Finally, the decision logic determines whether the system proceeds with a standard EKF update or applies an LGBM correction. If ${score}_k$ remains below the threshold T, the code assumes that the environment remains near Gaussian or only mildly nonlinear, thereby refining both the state and covariance as in the usual EKF framework. Conversely, if ${score}_k$ is greater than T, indicating a severe outlier or a highly nonlinear situation, the method bypasses the Kalman gain computation. Instead, it relies on the machine learning-based correction. In this LGBM mode, final estimate $x_{k|k}$ directly replaces the predicted value of the LGBM model, while covariance $P_{k|k}$ remains equal to $P_{k|k-1}$, reflecting the fact that LGBM provides no new covariance information.

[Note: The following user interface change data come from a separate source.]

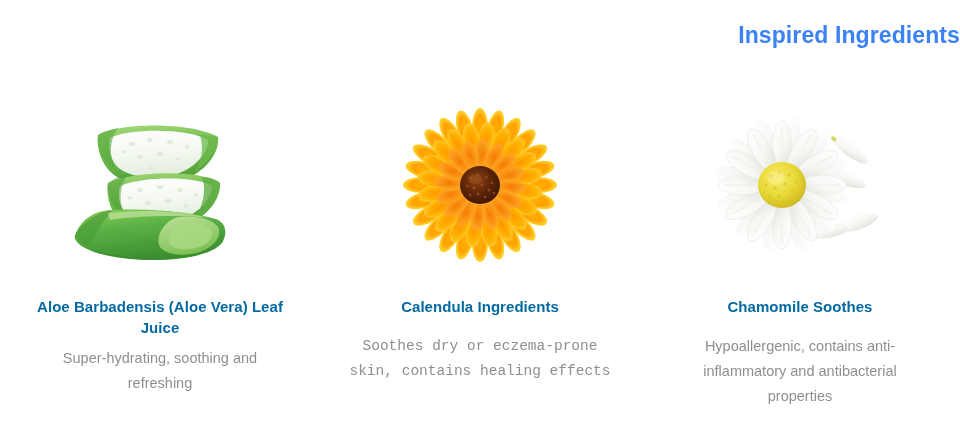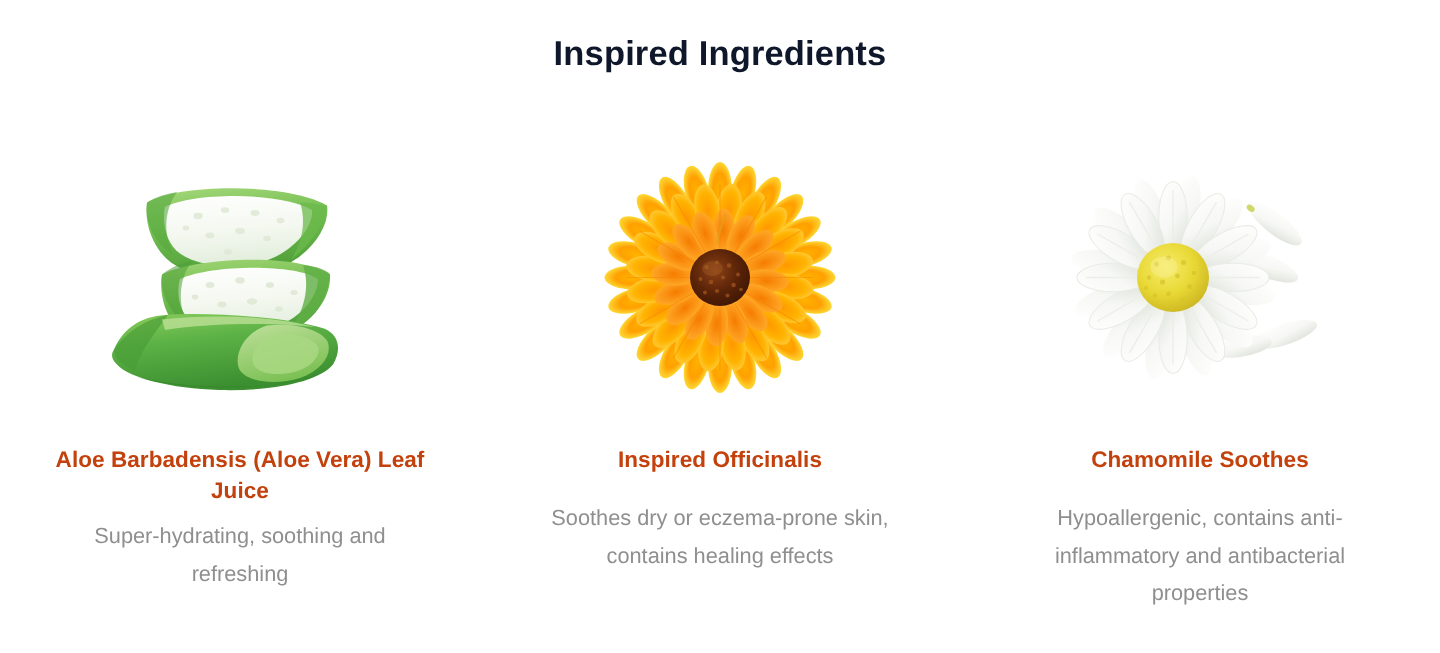"Inspired Ingredients" .section-title { color: #0f172a -> #3b82f6; text-align: center -> right }
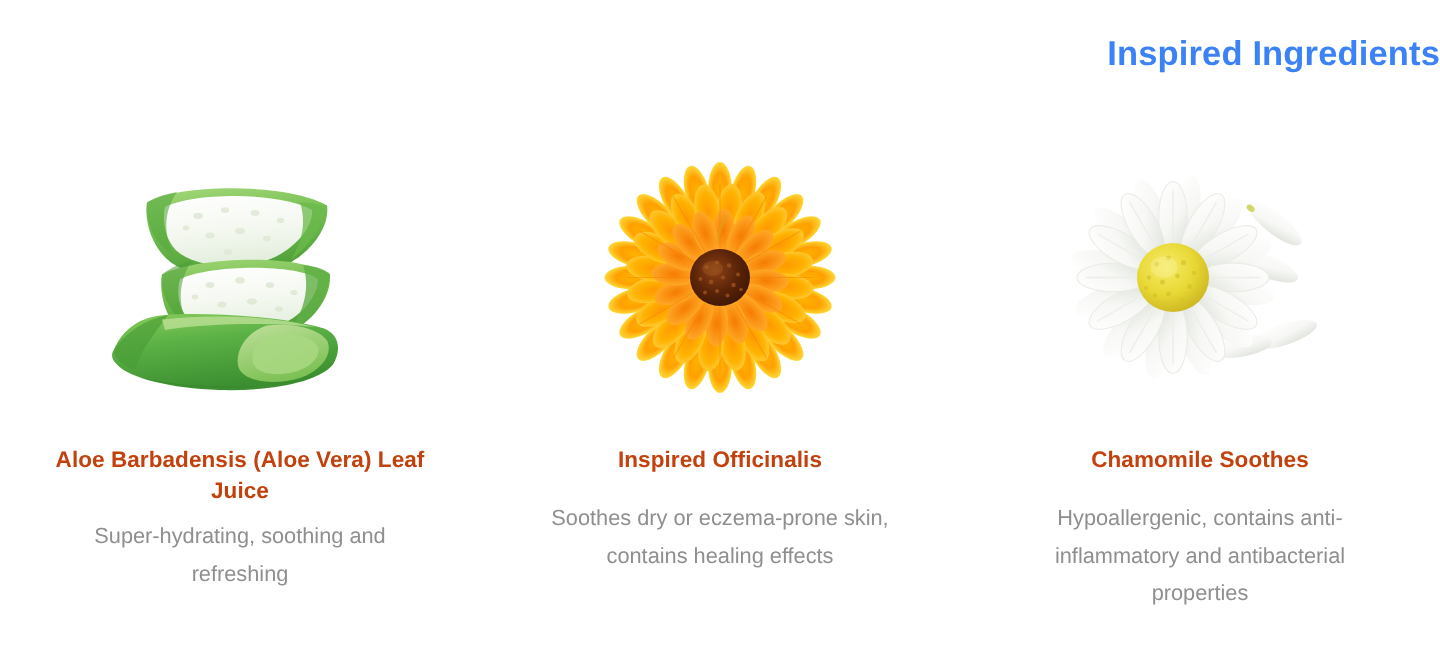"Aloe Barbadensis (Aloe Vera) Leaf" .ing-name { color: #c2410c -> #0369a1 }
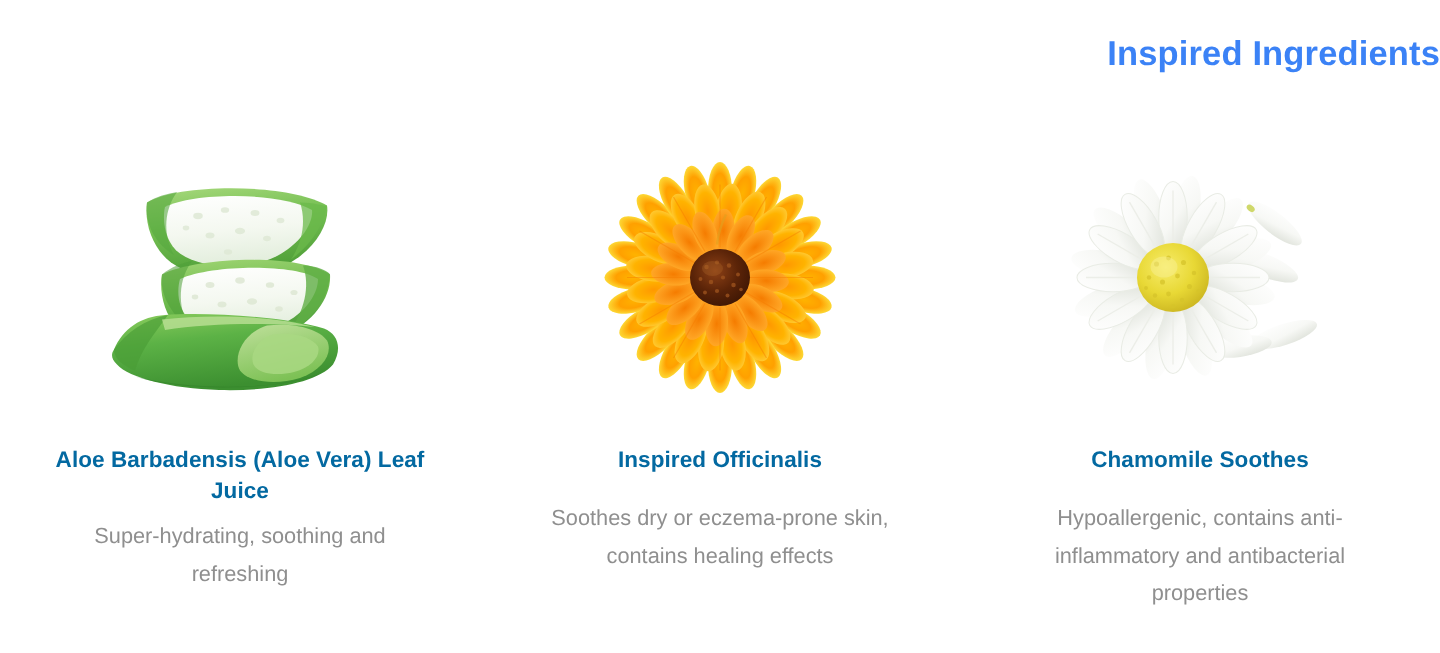"Inspired Officinalis" div.ing-name { text: Inspired Officinalis -> Calendula Ingredients }
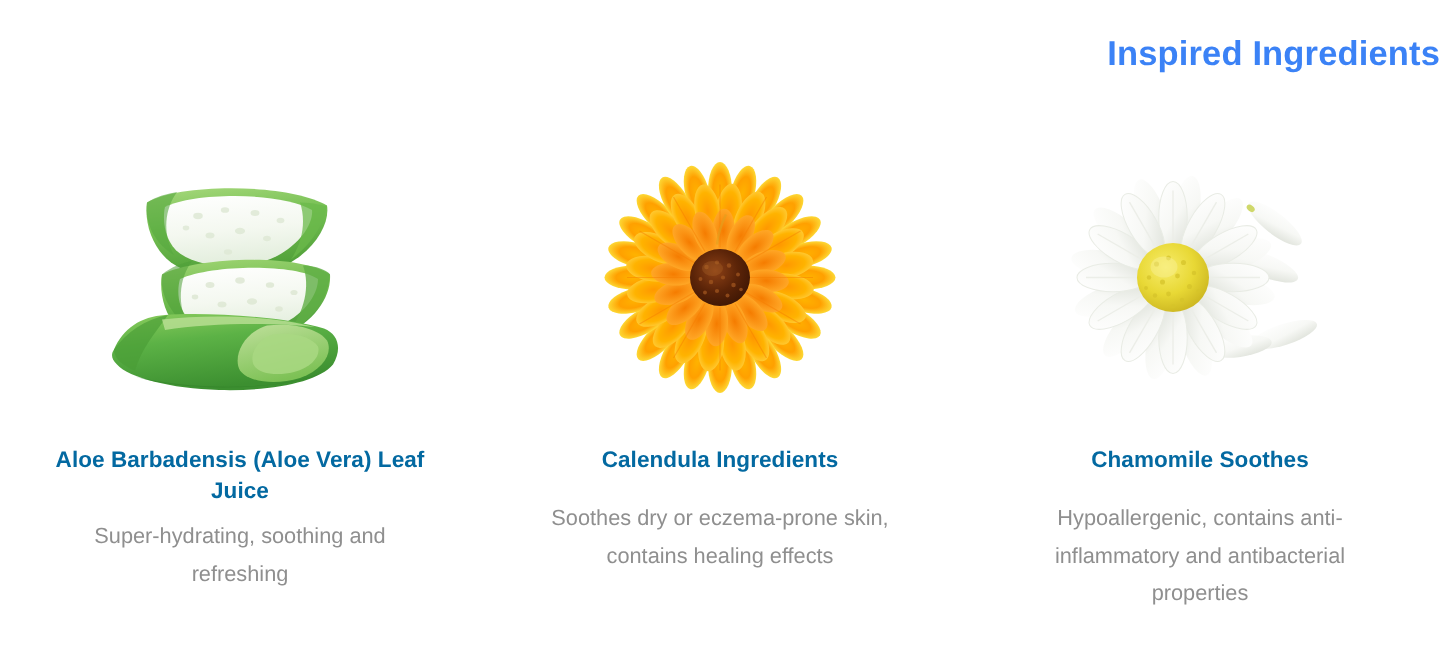"Soothes dry or eczema-prone skin," .col-2 .ing-desc { font-family: none -> Liberation Mono, monospace }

The algorithm operates in iterative cycles, alternating between EKF-based updates and LGBM-based corrections. At each time step, the EKF first performs the prediction step to compute $x_{k|k-1}$ and $P_{k|k-1}$. Next, it calculates ${score}_k$ from the measurement and predicted state. If this index is below threshold T, the EKF executes the standard update. Conversely, if the index exceeds T, the LGBM model predicts a corrected state, which then replaces the EKF estimate. Finally, corrected state $x_k$ is output as the estimate for the current time step.

To ensure optimal performance, several considerations must be addressed. First, threshold T and weights (α, β) should be determined empirically, based on the standard deviation of the innovation index observed under normal training conditions, thus ensuring accurate switching between the EKF and LGBM. Second, the LGBM model requires careful feature engineering and training on a sufficiently diverse dataset that includes scenarios with significant noise and nonlinearities. The input features should include raw measurements, contextual data, and derived attributes such as velocity and acceleration to maximize predictive accuracy. Finally, computational optimization is critical for real-time applications. Parallel processing should be employed to handle multiple objects simultaneously and reduce latency, and lightweight LGBM models with reduced tree depth and fewer trees should be utilized to balance performance and efficiency.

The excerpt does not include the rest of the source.